• TASK DIRECTIONS
In the copy, keep every word of the data below and none of its pictures.

Edit tracking data
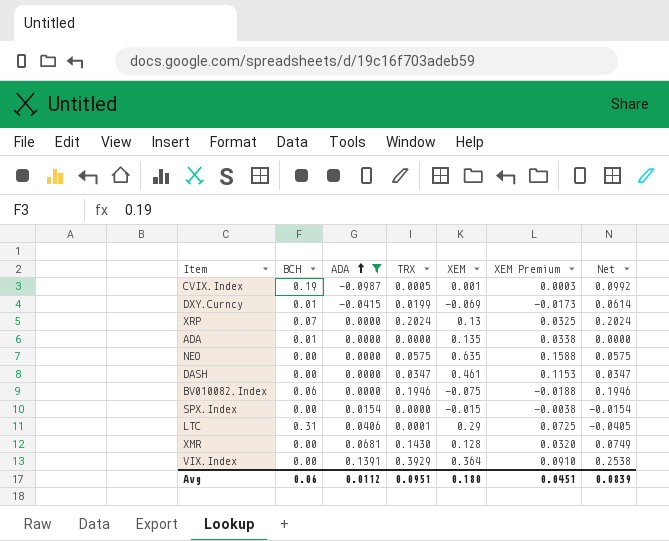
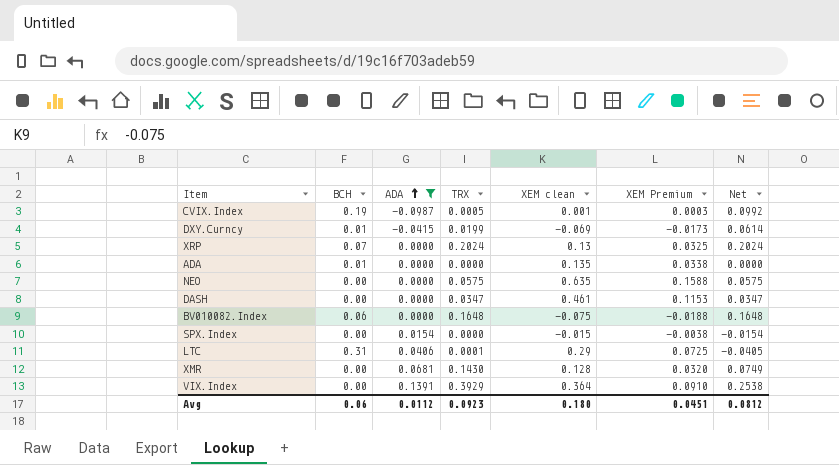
column name: XEM -> XEM clean
BV010082.Index | TRX: 0.1946 -> 0.1648
BV010082.Index | Net: 0.1946 -> 0.1648
Avg | TRX: 0.0951 -> 0.0923
Avg | Net: 0.0839 -> 0.0812

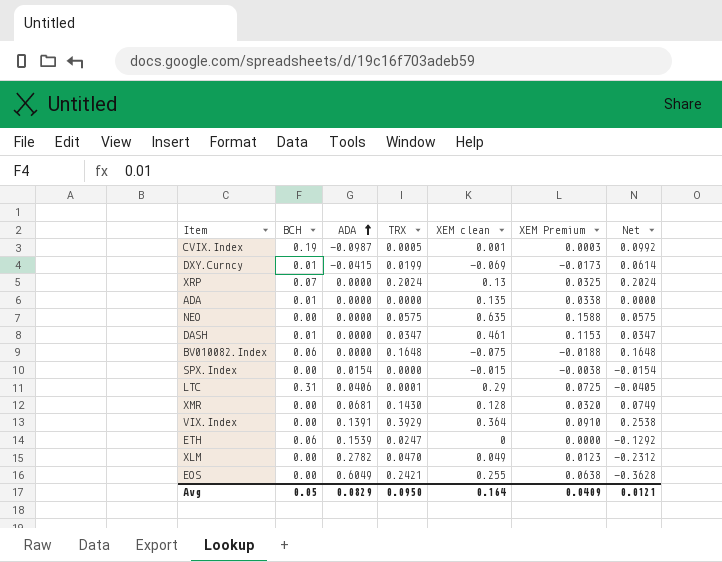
filter: ADA <= 0.1391 -> none
DASH | BCH: 0.00 -> 0.01
Avg | BCH: 0.06 -> 0.05
Avg | ADA: 0.0112 -> 0.0829
Avg | TRX: 0.0923 -> 0.0950
Avg | XEM clean: 0.180 -> 0.164
Avg | XEM Premium: 0.0451 -> 0.0409
Avg | Net: 0.0812 -> 0.0121

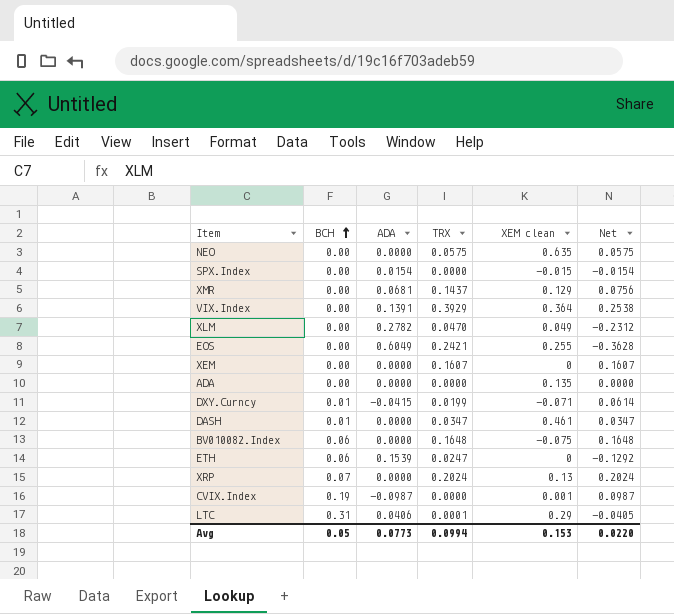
row order: ADA ascending -> BCH ascending
column XEM Premium | formula: [XEM clean] * 0.25 -> none
XMR | TRX: 0.1430 -> 0.1437
XMR | XEM clean: 0.128 -> 0.129
XMR | Net: 0.0749 -> 0.0756
row XEM: none -> 0.00 | 0.0000 | 0.1607 | 0 | 0.1607
ADA | BCH: 0.01 -> 0.00
DXY.Curncy | XEM clean: -0.069 -> -0.071
CVIX.Index | TRX: 0.0005 -> 0.0000
CVIX.Index | Net: 0.0992 -> 0.0987
Avg | ADA: 0.0829 -> 0.0773
Avg | TRX: 0.0950 -> 0.0994
Avg | XEM clean: 0.164 -> 0.153
Avg | Net: 0.0121 -> 0.0220

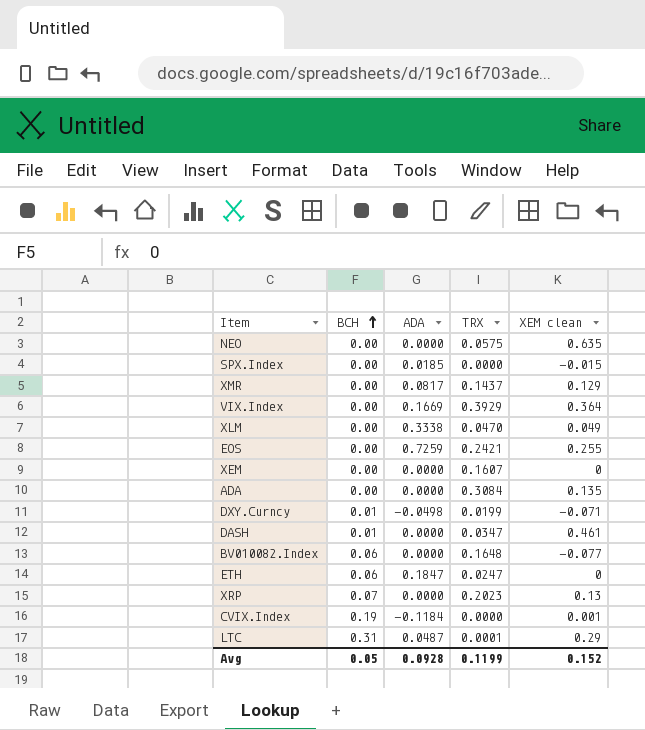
column Net | formula: [TRX] - [ADA] -> none
SPX.Index | ADA: 0.0154 -> 0.0185
XMR | ADA: 0.0681 -> 0.0817
VIX.Index | ADA: 0.1391 -> 0.1669
XLM | ADA: 0.2782 -> 0.3338
EOS | ADA: 0.6049 -> 0.7259
ADA | TRX: 0.0000 -> 0.3084
DXY.Curncy | ADA: -0.0415 -> -0.0498
BV010082.Index | XEM clean: -0.075 -> -0.077
ETH | ADA: 0.1539 -> 0.1847
XRP | TRX: 0.2024 -> 0.2023
CVIX.Index | ADA: -0.0987 -> -0.1184
LTC | ADA: 0.0406 -> 0.0487
Avg | ADA: 0.0773 -> 0.0928
Avg | TRX: 0.0994 -> 0.1199
Avg | XEM clean: 0.153 -> 0.152

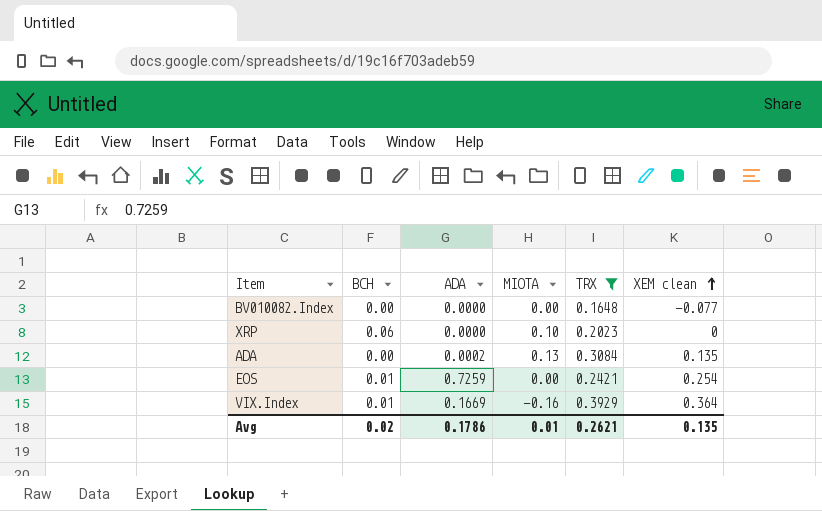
filter: none -> TRX >= 0.1648
row order: BCH ascending -> XEM clean ascending
column MIOTA | position: none -> 4
BV010082.Index | BCH: 0.06 -> 0.00
XRP | BCH: 0.07 -> 0.06
XRP | XEM clean: 0.13 -> 0
ADA | ADA: 0.0000 -> 0.0002
EOS | BCH: 0.00 -> 0.01
EOS | XEM clean: 0.255 -> 0.254
VIX.Index | BCH: 0.00 -> 0.01
Avg | BCH: 0.05 -> 0.02
Avg | ADA: 0.0928 -> 0.1786
Avg | TRX: 0.1199 -> 0.2621
Avg | XEM clean: 0.152 -> 0.135

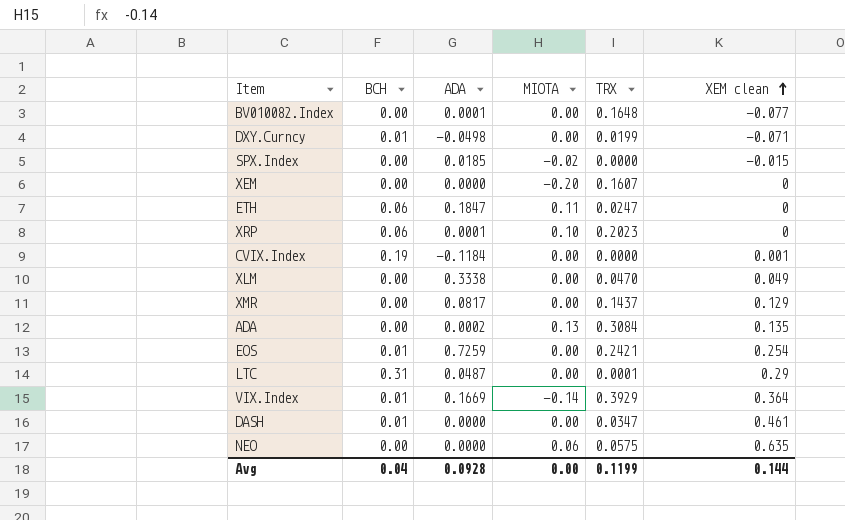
filter: TRX >= 0.1648 -> none
BV010082.Index | ADA: 0.0000 -> 0.0001
XRP | ADA: 0.0000 -> 0.0001
VIX.Index | MIOTA: -0.16 -> -0.14
Avg | BCH: 0.02 -> 0.04
Avg | ADA: 0.1786 -> 0.0928
Avg | MIOTA: 0.01 -> 0.00
Avg | TRX: 0.2621 -> 0.1199
Avg | XEM clean: 0.135 -> 0.144

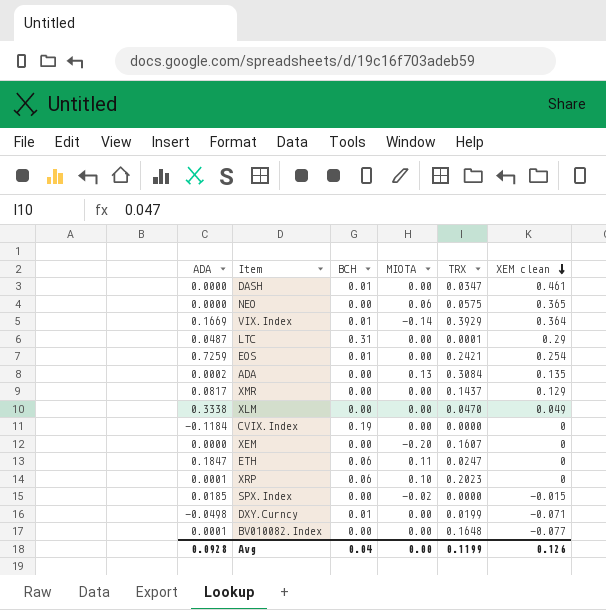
row order: XEM clean ascending -> XEM clean descending
column ADA | position: 3 -> 1
NEO | XEM clean: 0.635 -> 0.365
CVIX.Index | XEM clean: 0.001 -> 0
Avg | XEM clean: 0.144 -> 0.126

• EXPECTED ANSWER
column name: XEM -> XEM clean
BV010082.Index | TRX: 0.1946 -> 0.1648
BV010082.Index | Net: 0.1946 -> 0.1648
Avg | TRX: 0.0951 -> 0.0923
Avg | Net: 0.0839 -> 0.0812

filter: ADA <= 0.1391 -> none
DASH | BCH: 0.00 -> 0.01
Avg | BCH: 0.06 -> 0.05
Avg | ADA: 0.0112 -> 0.0829
Avg | TRX: 0.0923 -> 0.0950
Avg | XEM clean: 0.180 -> 0.164
Avg | XEM Premium: 0.0451 -> 0.0409
Avg | Net: 0.0812 -> 0.0121

row order: ADA ascending -> BCH ascending
column XEM Premium | formula: [XEM clean] * 0.25 -> none
XMR | TRX: 0.1430 -> 0.1437
XMR | XEM clean: 0.128 -> 0.129
XMR | Net: 0.0749 -> 0.0756
row XEM: none -> 0.00 | 0.0000 | 0.1607 | 0 | 0.1607
ADA | BCH: 0.01 -> 0.00
DXY.Curncy | XEM clean: -0.069 -> -0.071
CVIX.Index | TRX: 0.0005 -> 0.0000
CVIX.Index | Net: 0.0992 -> 0.0987
Avg | ADA: 0.0829 -> 0.0773
Avg | TRX: 0.0950 -> 0.0994
Avg | XEM clean: 0.164 -> 0.153
Avg | Net: 0.0121 -> 0.0220

column Net | formula: [TRX] - [ADA] -> none
SPX.Index | ADA: 0.0154 -> 0.0185
XMR | ADA: 0.0681 -> 0.0817
VIX.Index | ADA: 0.1391 -> 0.1669
XLM | ADA: 0.2782 -> 0.3338
EOS | ADA: 0.6049 -> 0.7259
ADA | TRX: 0.0000 -> 0.3084
DXY.Curncy | ADA: -0.0415 -> -0.0498
BV010082.Index | XEM clean: -0.075 -> -0.077
ETH | ADA: 0.1539 -> 0.1847
XRP | TRX: 0.2024 -> 0.2023
CVIX.Index | ADA: -0.0987 -> -0.1184
LTC | ADA: 0.0406 -> 0.0487
Avg | ADA: 0.0773 -> 0.0928
Avg | TRX: 0.0994 -> 0.1199
Avg | XEM clean: 0.153 -> 0.152

filter: none -> TRX >= 0.1648
row order: BCH ascending -> XEM clean ascending
column MIOTA | position: none -> 4
BV010082.Index | BCH: 0.06 -> 0.00
XRP | BCH: 0.07 -> 0.06
XRP | XEM clean: 0.13 -> 0
ADA | ADA: 0.0000 -> 0.0002
EOS | BCH: 0.00 -> 0.01
EOS | XEM clean: 0.255 -> 0.254
VIX.Index | BCH: 0.00 -> 0.01
Avg | BCH: 0.05 -> 0.02
Avg | ADA: 0.0928 -> 0.1786
Avg | TRX: 0.1199 -> 0.2621
Avg | XEM clean: 0.152 -> 0.135

filter: TRX >= 0.1648 -> none
BV010082.Index | ADA: 0.0000 -> 0.0001
XRP | ADA: 0.0000 -> 0.0001
VIX.Index | MIOTA: -0.16 -> -0.14
Avg | BCH: 0.02 -> 0.04
Avg | ADA: 0.1786 -> 0.0928
Avg | MIOTA: 0.01 -> 0.00
Avg | TRX: 0.2621 -> 0.1199
Avg | XEM clean: 0.135 -> 0.144

row order: XEM clean ascending -> XEM clean descending
column ADA | position: 3 -> 1
NEO | XEM clean: 0.635 -> 0.365
CVIX.Index | XEM clean: 0.001 -> 0
Avg | XEM clean: 0.144 -> 0.126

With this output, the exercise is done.